RETHINKING THE RULES on Federal Higher-Ed Spending: HOW CAN CONGRESS SPUR INNOVATION WHILE CLAMPING DOWN ON FRAUD?


Horn, Michael B. ; Dunagan, Alana ; Carey, Kevin 等


RETHINKING THE RULES on Federal Higher-Ed Spending: HOW CAN CONGRESS SPUR INNOVATION WHILE CLAMPING DOWN ON FRAUD?

With the cost of college soaring and the national six-year completion rate below 60 percent, the federal government's support for higher education is facing heightened scrutiny. What kind of regulation and accountability should Congress impose on what might be termed the world's largest voucher program-Washington's hefty funding of Pell grants and subsidized loans? As legislators turn their attention to revising the Higher Education Act, are current levels of regulation sufficient and appropriate, or is there perhaps too much paperwork, bureaucracy, and compliance? What can be learned from the Obama administration's efforts to hold underperforming programs to account? In this forum we hear from Michael B. Horn, co-founder of the Clayton Christensen Institute and an executive editor of Education Next, with Alana Dunagan, a research fellow at the Christensen Institute, and from Kevin Carey, vice president for education policy and knowledge management at New America.

CHANGE THE RULES TO UNLEASH INNOVATION

EVERY YEAR THE FEDERAL GOVERNMENT spends more than $100 billion on higher education, mainly in the form of grants and subsidized loans to students. The historical purpose of this spending has been to broaden access to higher education. Without federal subsidy, students from low-income backgrounds in particular would struggle to afford higher education. They would lose out on the personal and economic benefits that accrue from higher levels of educational attainment, and society would miss out on their potential contributions.

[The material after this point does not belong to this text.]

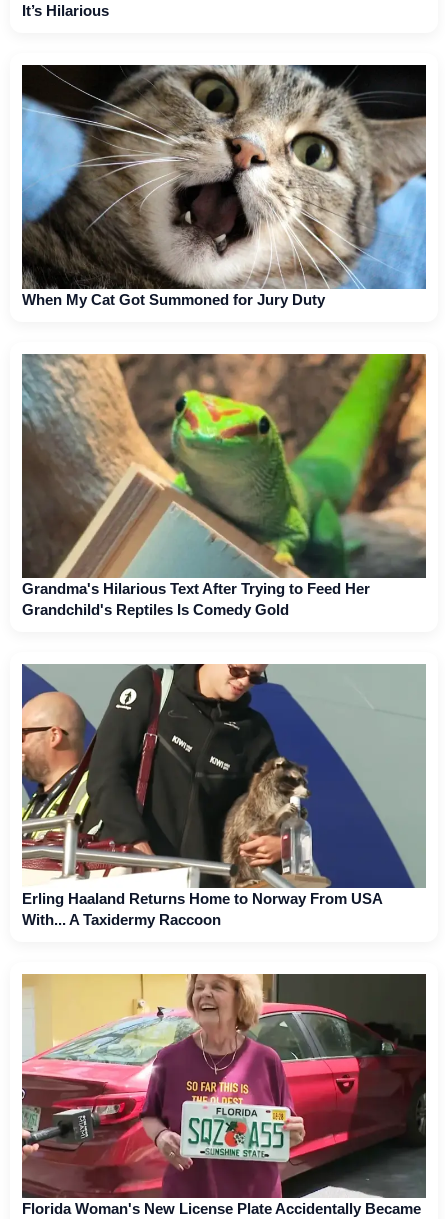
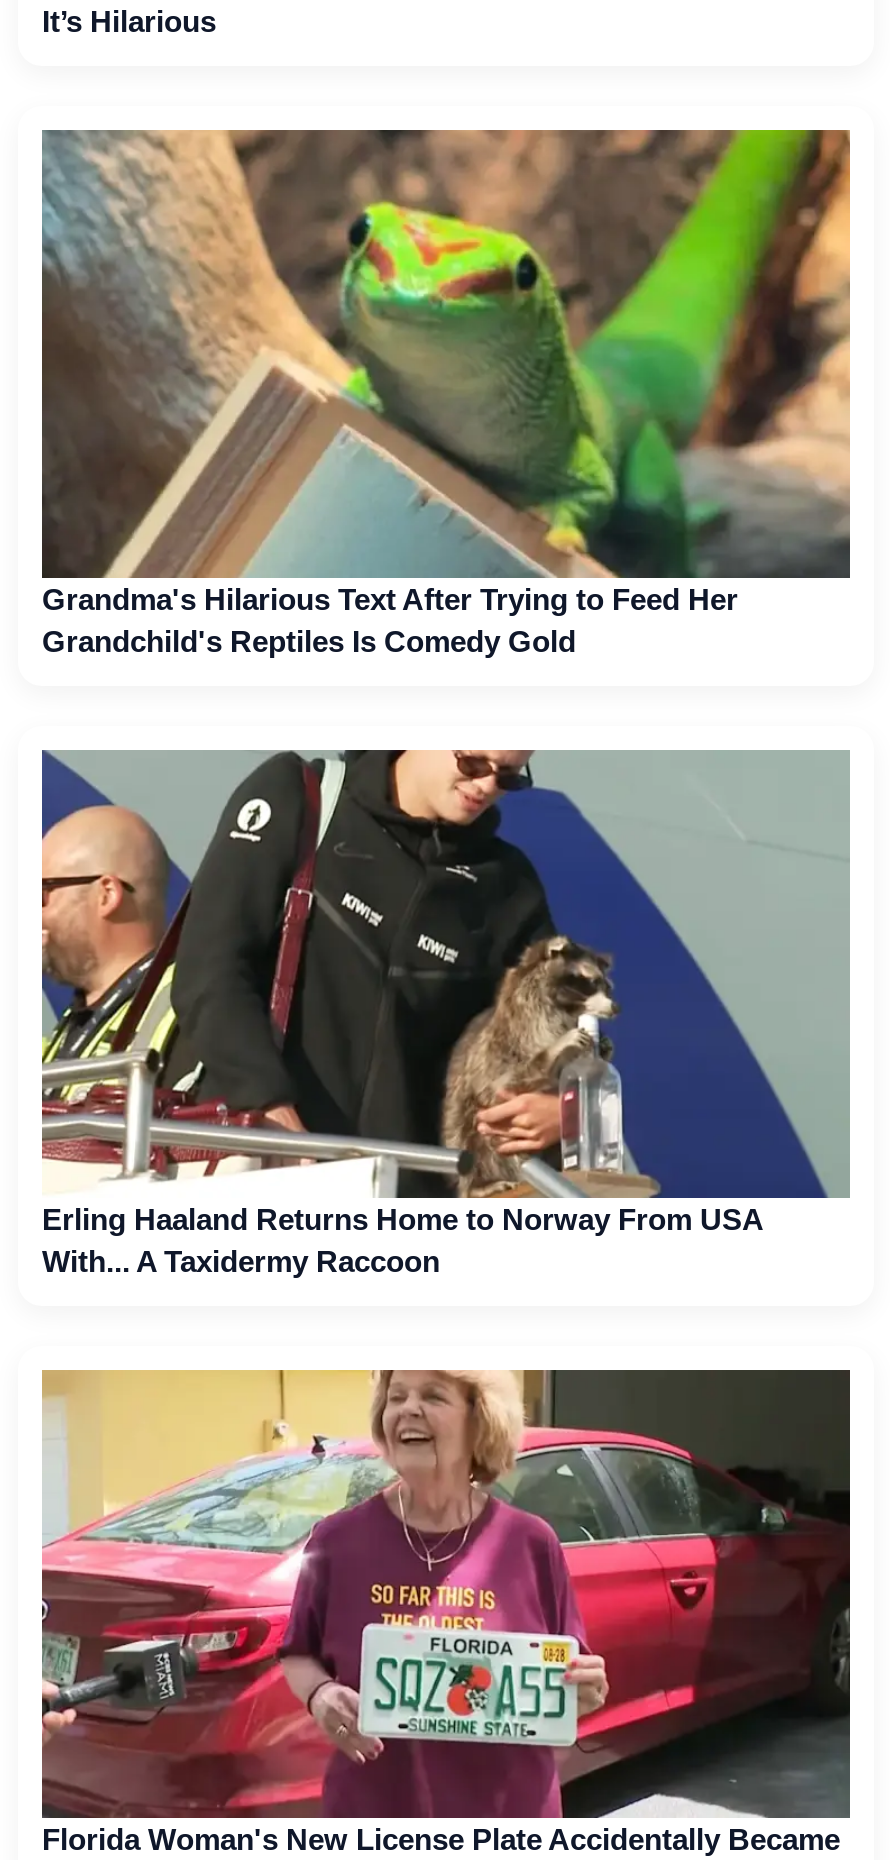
- [image]
- When My Cat Got Summoned for Jury Duty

Although federal spending on higher education has expanded access, it has also had an unintended effect. Federal funds are available on a pay-for-enrollment basis: as long as students are enrolled in an eligible degree or certificate program, they can receive a Pell grant or apply for a loan. This practice allows students to enroll in programs with low course-completion and graduation rates. Funding is not tied directly to a programs track record of placing students into good jobs, and inevitably, some students end up with debt that they struggle to repay. With pay-for-enrollment, the government ends up investing taxpayer dollars in programs with a low return, whether measured by loans repaid or by social benefit. On top of this, recent evidence suggests that federal spending has partially fueled the annual tuition increases that in recent decades have become endemic at colleges and universities. For instance, David Lucca of the Federal Reserve Bank and his colleagues examined the connection between the expansion of student-loan credit and the rise in college tuition from 2000 to 2012. They found a "pass-through effect on tuition of [increases] in subsidized maximums of about 60 cents on the dollar for subsidized federal loans" and smaller effects for unsubsidized loans.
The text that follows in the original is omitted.